* [TASK DIRECTIONS]
Copy out all the entries word for word.

* [MATERIAL FOR THIS TASK]
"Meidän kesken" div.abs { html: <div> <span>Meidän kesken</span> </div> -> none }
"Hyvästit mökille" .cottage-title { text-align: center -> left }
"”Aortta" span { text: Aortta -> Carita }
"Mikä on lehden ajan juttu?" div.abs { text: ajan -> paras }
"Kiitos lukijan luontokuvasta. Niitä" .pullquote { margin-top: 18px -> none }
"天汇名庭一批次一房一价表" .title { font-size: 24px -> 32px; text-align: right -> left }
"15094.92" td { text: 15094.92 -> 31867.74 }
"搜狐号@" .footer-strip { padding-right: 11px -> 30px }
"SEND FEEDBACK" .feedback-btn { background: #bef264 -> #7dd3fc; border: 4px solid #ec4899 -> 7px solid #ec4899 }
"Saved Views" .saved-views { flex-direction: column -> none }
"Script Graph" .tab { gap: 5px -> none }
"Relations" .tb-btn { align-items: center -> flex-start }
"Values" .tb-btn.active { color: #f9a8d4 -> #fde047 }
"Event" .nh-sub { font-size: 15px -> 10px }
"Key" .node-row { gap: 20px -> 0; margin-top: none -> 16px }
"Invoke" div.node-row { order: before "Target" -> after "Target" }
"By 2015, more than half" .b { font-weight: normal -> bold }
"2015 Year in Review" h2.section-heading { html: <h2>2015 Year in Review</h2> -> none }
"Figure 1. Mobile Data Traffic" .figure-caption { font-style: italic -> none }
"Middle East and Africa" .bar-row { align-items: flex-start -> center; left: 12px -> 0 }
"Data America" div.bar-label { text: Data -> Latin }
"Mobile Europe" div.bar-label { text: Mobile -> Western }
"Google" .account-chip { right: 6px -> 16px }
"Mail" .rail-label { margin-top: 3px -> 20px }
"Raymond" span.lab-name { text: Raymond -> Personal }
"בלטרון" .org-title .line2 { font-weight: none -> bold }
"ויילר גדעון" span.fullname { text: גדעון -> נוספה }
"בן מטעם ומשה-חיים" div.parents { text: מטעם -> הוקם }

* [WRITTEN REPLY]
"Meidän kesken" div.abs { html: <div> <span>Meidän kesken</span> </div> -> none }
"Hyvästit mökille" .cottage-title { text-align: center -> left }
"”Aortta" span { text: Aortta -> Carita }
"Mikä on lehden ajan juttu?" div.abs { text: ajan -> paras }
"Kiitos lukijan luontokuvasta. Niitä" .pullquote { margin-top: 18px -> none }
"天汇名庭一批次一房一价表" .title { font-size: 24px -> 32px; text-align: right -> left }
"15094.92" td { text: 15094.92 -> 31867.74 }
"搜狐号@" .footer-strip { padding-right: 11px -> 30px }
"SEND FEEDBACK" .feedback-btn { background: #bef264 -> #7dd3fc; border: 4px solid #ec4899 -> 7px solid #ec4899 }
"Saved Views" .saved-views { flex-direction: column -> none }
"Script Graph" .tab { gap: 5px -> none }
"Relations" .tb-btn { align-items: center -> flex-start }
"Values" .tb-btn.active { color: #f9a8d4 -> #fde047 }
"Event" .nh-sub { font-size: 15px -> 10px }
"Key" .node-row { gap: 20px -> 0; margin-top: none -> 16px }
"Invoke" div.node-row { order: before "Target" -> after "Target" }
"By 2015, more than half" .b { font-weight: normal -> bold }
"2015 Year in Review" h2.section-heading { html: <h2>2015 Year in Review</h2> -> none }
"Figure 1. Mobile Data Traffic" .figure-caption { font-style: italic -> none }
"Middle East and Africa" .bar-row { align-items: flex-start -> center; left: 12px -> 0 }
"Data America" div.bar-label { text: Data -> Latin }
"Mobile Europe" div.bar-label { text: Mobile -> Western }
"Google" .account-chip { right: 6px -> 16px }
"Mail" .rail-label { margin-top: 3px -> 20px }
"Raymond" span.lab-name { text: Raymond -> Personal }
"בלטרון" .org-title .line2 { font-weight: none -> bold }
"ויילר גדעון" span.fullname { text: גדעון -> נוספה }
"בן מטעם ומשה-חיים" div.parents { text: מטעם -> הוקם }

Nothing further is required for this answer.